Hanah* is a mother of six children, three boys and three girls, with the youngest one being only three years old. She has experienced the challenges of repeated displacement multiple times due to the war, and six months ago her house was severely damaged by the earthquakes that shook Türkiye and Northwest Syria. Today, she lives in a village near Idlib with her 5 younger children, while her older daughter is in Türkiye. This is her testimony about what she has been through from the moment the earthquakes struck until today.
February 6, 2023: “Fear overwhelmed me.”
“When the earthquake started in the middle of the night, I was breastfeeding my baby, who was sick. It was a very scary experience; we did not know where to go or where to take refuge. I tried to wake my children up so we could gather, but it was difficult to grab all of them at once. Fear and tension overwhelmed me.
Fear and tension overwhelmed me. The sound of the earthquake was combined with the sound of heavy falling rain. Water left us drenched as we joined other people who were running in panic outside their houses to the open fields.
There was no safe place to seek shelter, so we just followed the crowd to the open fields away from buildings and we kept walking until we reached a camp. There, I found a family I knew, and we sought comfort in their tent, trying to console one another.
The first few hours my mind was also preoccupied with my eldest daughter and her whereabouts in Türkiye, especially after I heard where the epicentre of the earthquake was. With communication lines cut off, uncertainty filled my heart about the luck of my family members. But I had to remain calm and not show my panic to my children, my maternal instincts pushed me to preserve my composure”.
“I was living in fear in every sense of the word.”
“For the next three days, we stayed in the tent provided by that generous family. On the third day, I found the courage to return and assess the state of our house. The scene was devastating, everything was destroyed. The authorities had sent us a notice to evacuate the house, as they were planning to demolish the severely damaged buildings, including ours.
I was consumed by thoughts and questions such as how could I ensure the safety of my children from now on?
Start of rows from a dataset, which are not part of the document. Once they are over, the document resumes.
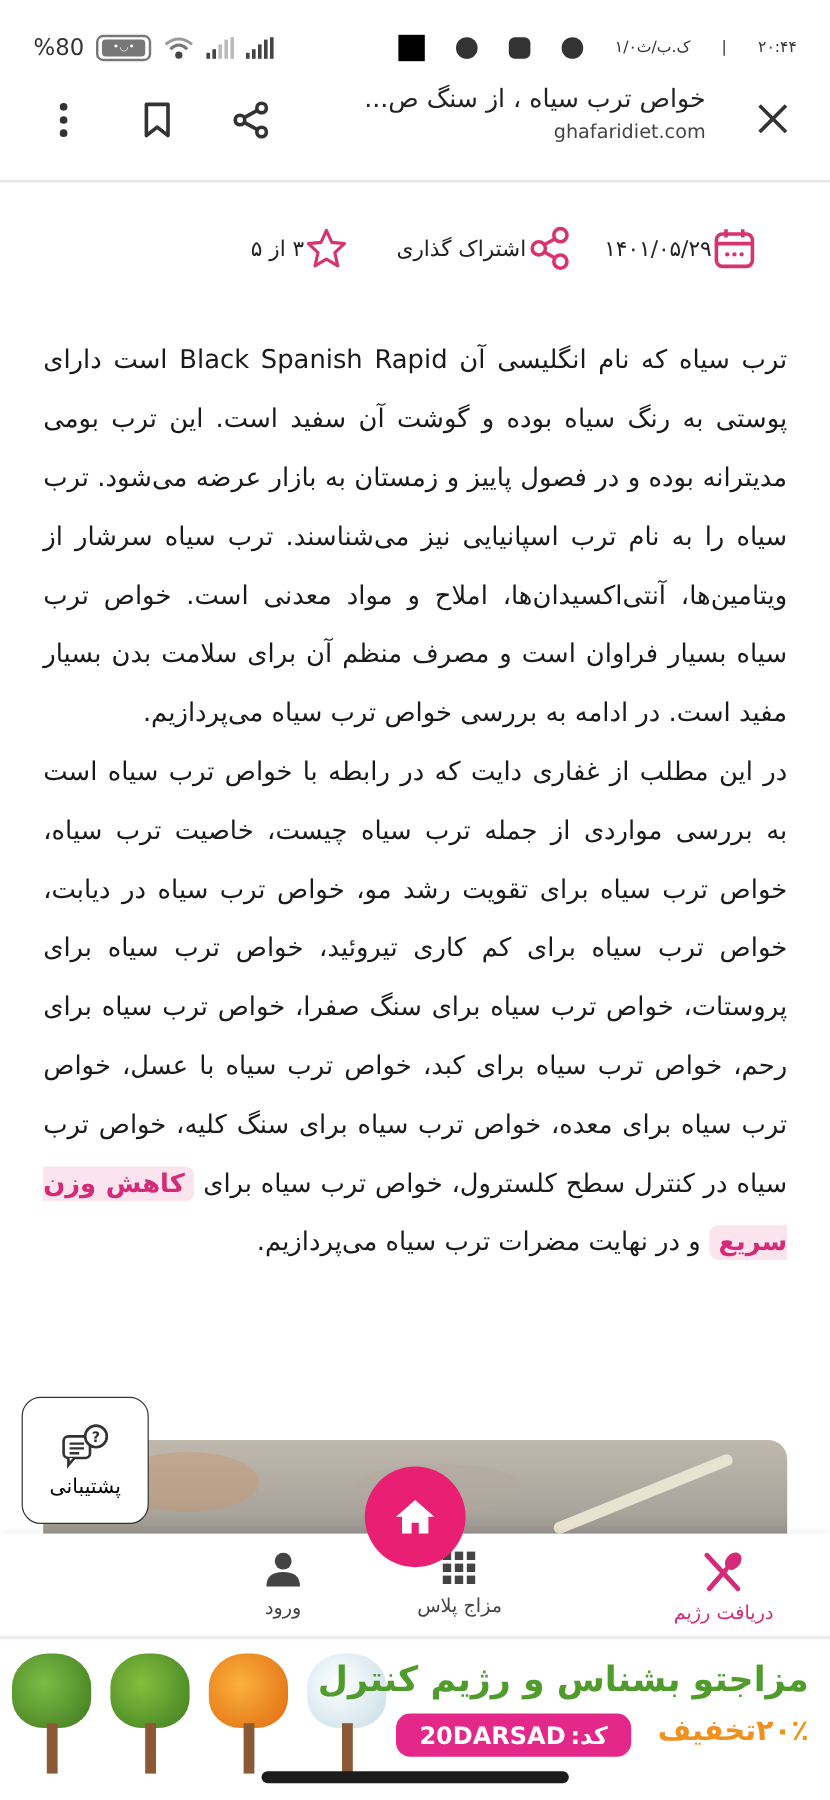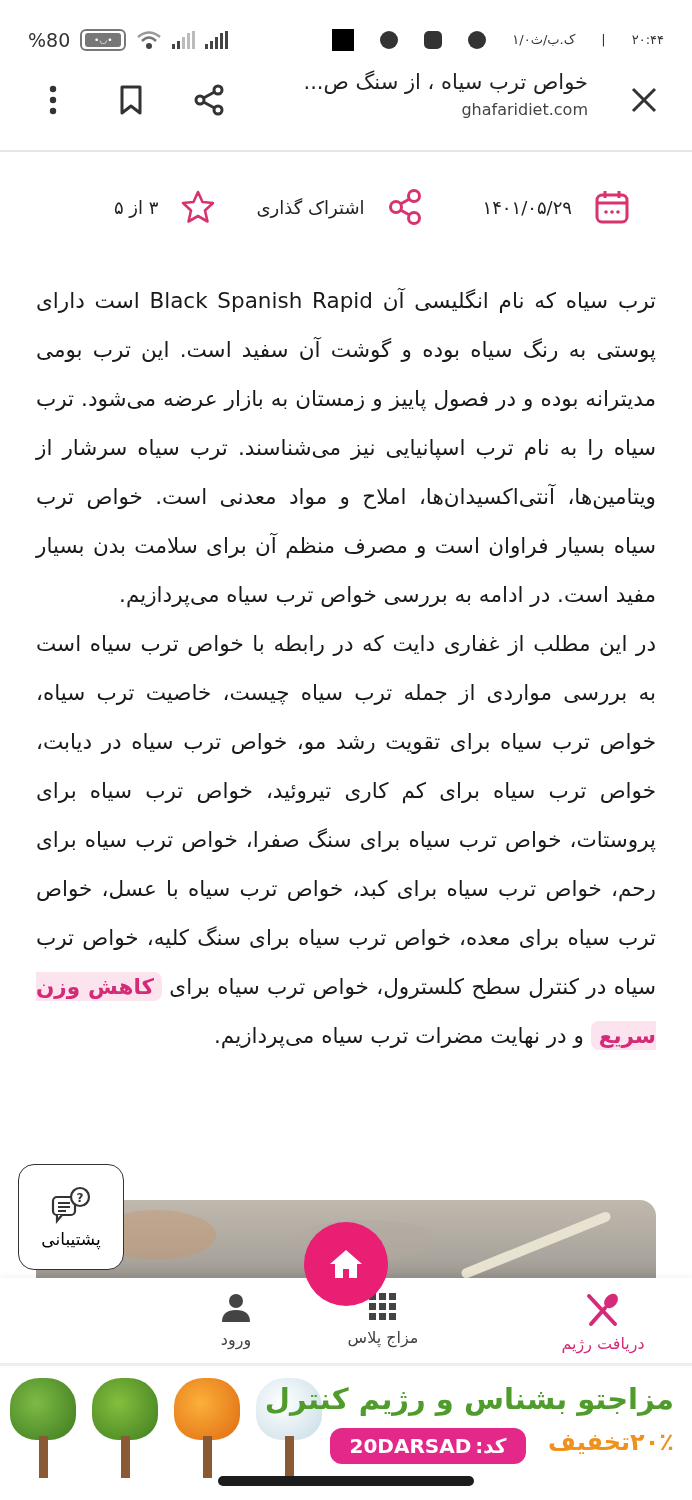--- a/index.html
+++ b/index.html
@@ -29,7 +29,7 @@
 
   
   .meta-row { position: absolute; top: 182px; left: 90px; width: 540px; height: 50px; direction: rtl; display: flex; align-items: center; }
-  .meta-item { display: flex; align-items: center; gap: 22px; font-size: 18px; color: #222; }
+  .meta-item { display: flex; align-items: center; gap: 1px; font-size: 18px; color: #222; }
   .meta-date { margin-left: 60px; }
   .meta-share { margin-left: 40px; }
   .meta-rating { }

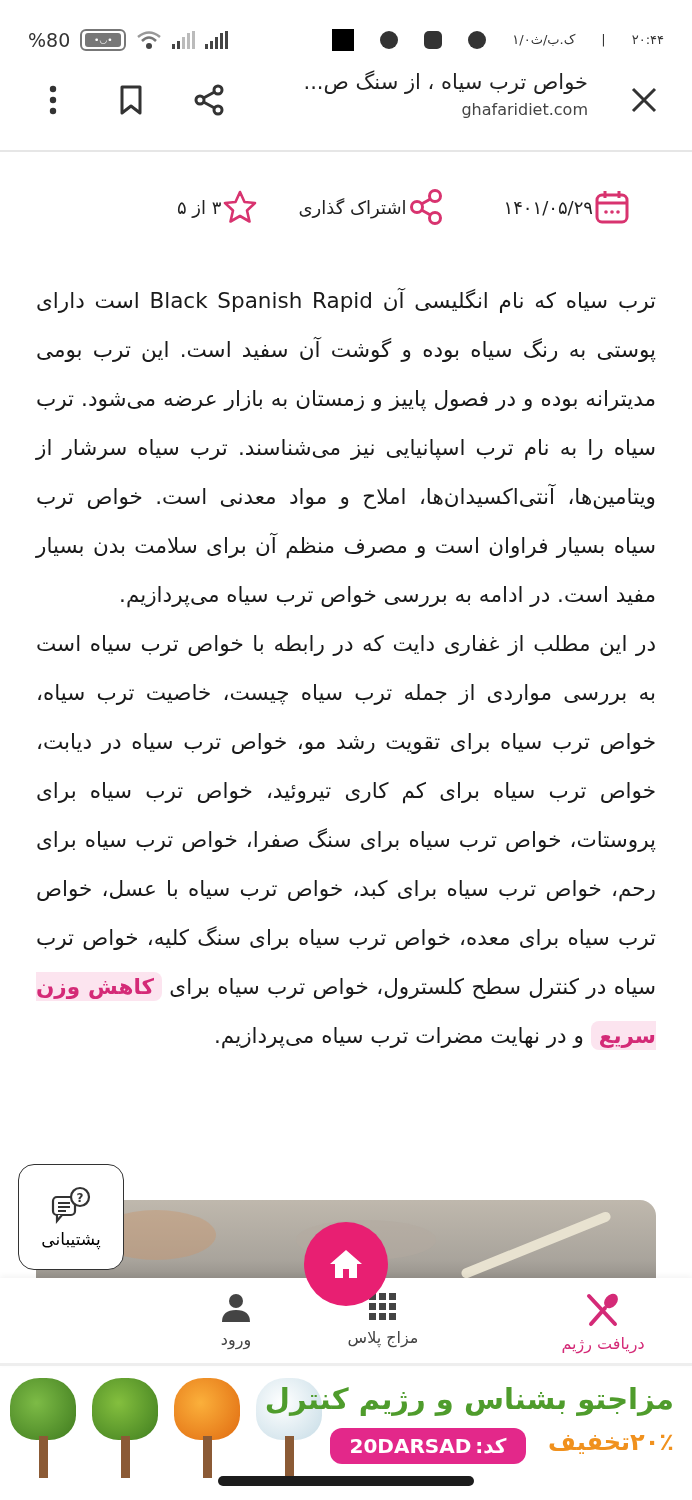--- a/index.html
+++ b/index.html
@@ -30,7 +30,7 @@
   
   .meta-row { position: absolute; top: 182px; left: 90px; width: 540px; height: 50px; direction: rtl; display: flex; align-items: center; }
   .meta-item { display: flex; align-items: center; gap: 1px; font-size: 18px; color: #222; }
-  .meta-date { margin-left: 60px; }
+  .meta-date { margin-left: 28px; }
   .meta-share { margin-left: 40px; }
   .meta-rating { }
Where would we stay? Will we ever find a place to call home again? How will we rebuild our lives?
The tent in the camp had very little to offer. I was constantly worried about the safety of my young daughters. We lacked essentials, we did not even have a mattress to sleep on and my children had to sleep on the floor, wrapped in blankets. Not being able to stand this reality anymore, after a while, I decided to go back to the room we used to live in, no matter what. So, I did, I went back, and I rearranged the room and everything. But another earthquake happened just when I put my children inside it to get them back on track with their lessons so they could go back to school.
When this aftershock happened the trauma from the first earthquakes resurfaced, affecting particularly the mental health of my boys. We moved back to the camp.
One of my sons was particularly affected. He cried whenever I took them to school, fearing that an earthquake would occur while I was away. He refused to leave my side. I attempted to school them myself, but it was very challenging to do so.
At that time, Shafak, a CARE partner organization who runs activities for women and children in the camp, informed us about a space where we, mothers, and children, could go to seek support and advice on how to cope and deal with the children's emotional trauma. I attended several sessions, and this space was truly helpful. I felt relief from stress and that I was valued. ”
Today: “I want to support my children without relying on anyone else's assistance”
“Life in the camp was very difficult. There was not enough space to accommodate all of us and it was difficult to stay there when the temperatures started rising since the beginning of summer. Moreover, there was no transportation to the city and the camp was far away. Most of the time, I had to walk despite the pain I suffer from, due to disc and joint inflammation in my knee. Financial difficulties that followed the earthquake forced us to move into my husband's family house, where we basically live all together inside a large room. We do not have our own kitchen or bathroom, and we have learned to accept this reality and carry on with our lives. We do not have another option. Our living conditions are very difficult.
To provide for my children, I am taking any job opportunity that comes up and I am seeking aid from humanitarian organizations. But sometimes it is very hard.
There have been times I have resorted to selling portions of our food baskets to cover other needs. The majority of people in this area are suffering from poverty and deteriorating mental health.
My children's needs are my top priority, even though during the session provided by Shafak, I learned about the importance of taking care of myself as well. I love my children dearly and aspire to provide them with a better life, including secure housing, education, and anything that ensures their well-being.
At present, I can barely meet 40% of my family's needs. My hope is that with time, I will be able to provide everything I wish for my children. I continue my studies, aspiring to obtain a better job with a stable income. I want to support my children without relying on anyone else's assistance.”
*Names have been changed to protect identity
CARE and its partner in Northwest Syria, Shafak, are providing much-needed protection services to those affected by the earthquake. CARE places the specific needs and rights of women and girls at the heart of all we do.